1. Madrid’s Museo Thyssen-Bornemisza Presents A Retrospective Devoted to Jean-Léon Gérome

    Attention: open in a new window. PrintE-mail

    artwork: Jean-Léon Gérôme - "Pollice Verso" (Thumbs Down), 1872 - Oil on canvas - 97.4 x 146.6 cm. - From the Collection of Phoenix Art Museum Currently on display as part of the Jean-Léon Gérôme retrospective at the Museo Thyssen-Bornemisza in Madrid

    Madrid, Spain -  A major retrospective of Jean-Léon Gérôme (1824-1904) opened on 15th February 2011 at the Museo Thyssen-Bornemisza, and can be seen until 22nd May 2011. Jean-Léon Gérôme was one of the most famous and commercially successful French painters of his day. In the course of his long career, he was the subject of bitter controversy and criticism, in particular for defending the genre conventions of the waning academic style painting, under attack by realists and impressionists. However, Gérôme not was so much an heir to the academic tradition as the creator of totally new pictorial worlds, based on iconographic subjects. Historical painting, painting stories, painting everything ~ that was Gérôme's great passion. He intrigued the public with historical values and constant interplay of genres, blended in an aesthetic of collage and rearrangement. His skill in creating images, in presenting an illusion of reality through artifice and subterfuge went hand in hand with perfectly finished paintings that were themselves, imperfect. As a very unorthodox academic painter, Gérôme knew how to represent history as a dramatic spectacle and, by creating particularly convincing images, could make the spectator an eyewitness to events ranging from classical antiquity to the latest news.
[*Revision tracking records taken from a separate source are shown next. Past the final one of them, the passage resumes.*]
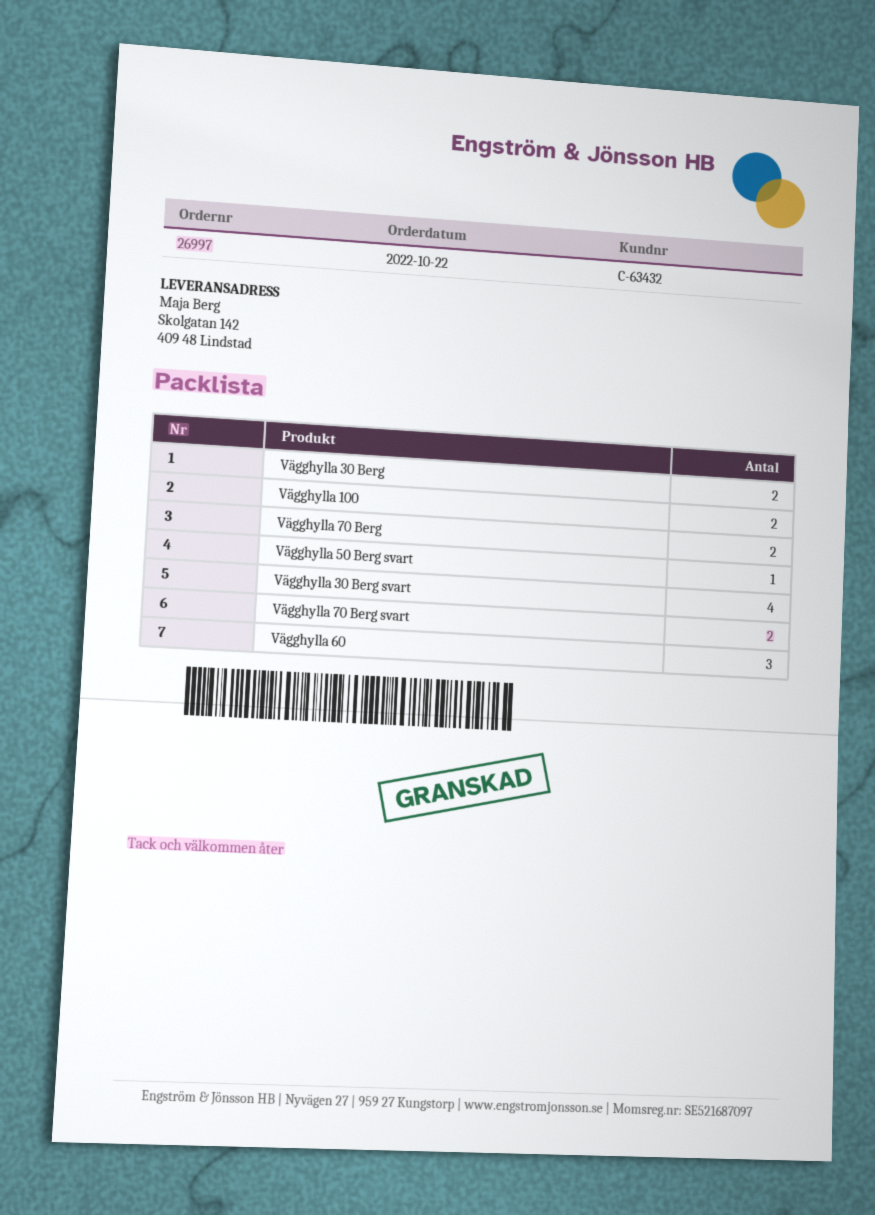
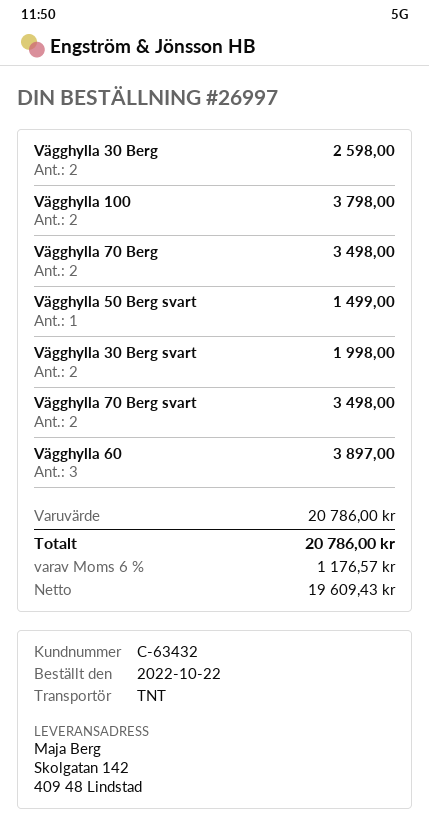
Vägghylla 30 Berg svart: 4 -> 2

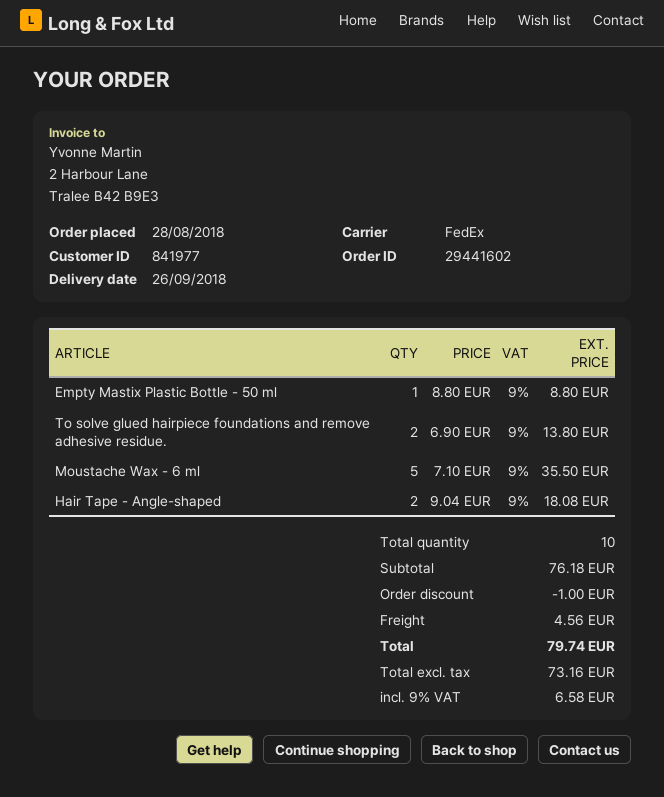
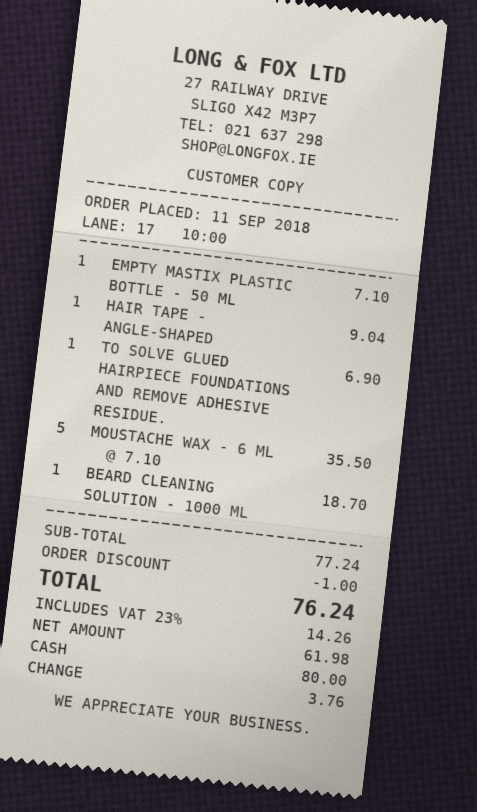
order date: 2018-08-28 -> 2018-09-11
Empty Mastix Plastic Bottle - 50 ml: 1 x 8.80 = 8.80 -> 1 x 7.10 = 7.10
To solve glued hairpiece foundations and remove adhesive residue.: 2 x 6.90 = 13.80 -> 1 x 6.90 = 6.90
Hair Tape - Angle-shaped: 2 x 9.04 = 18.08 -> 1 x 9.04 = 9.04
BEARD CLEANING SOLUTION - 1000 ML: none -> 1 x 18.70 = 18.70
subtotal: 76.18 -> 77.24
shipping: 4.56 -> none
net: 73.16 -> 61.98
tax: 9% = 6.58 -> 23% = 14.26
total: 79.74 -> 76.24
    artwork: Jean-Léon Gérôme - "Tanagra" From a private collection currently at the Museo Thyssen-Bornemisza retrospective exhibition of GérômeGérôme's paintings became widely known thanks to the engravings and photographic reproductions that started to be issued in 1859 on commission from publisher and art-dealer Adolphe Goupil (Gérôme’s future father-in-law). Gérôme chose his subject matter very skillfully with the intention of creating images that could readily become icons in popular culture, and in doing so, became immensely successful.

    This exhibition (previously seen at the Getty Museum in Los Angeles and the Musée d'Orsay in Paris), the first retrospective on this artist in Spain, sheds light on the most noteworthy features of historical painting and sculpture from his early career in the 1840s up to his last works. A young Gérôme joined Paul Delaroche’s atelier at the age of sixteen, where he quickly assimilated his master’s academic style. At the same time, he studied and absorbed the works of Jean-Auguste-Dominique Ingres, whose painstaking craftsmanship he adopted in his earliest portraits. A one-year sojourn in Italy brought the young Gérôme  into contact with Roman antiquities and archaeology, opening up a new world to him which he later brought to life in his paintings. Gérôme made several journeys to Egypt and the Middle East, attracted by the romantic and literary appeal of the Arab world. Paintings from this period feature the interiors of mosques, markets and baths, along with Ottoman warriors and dancers.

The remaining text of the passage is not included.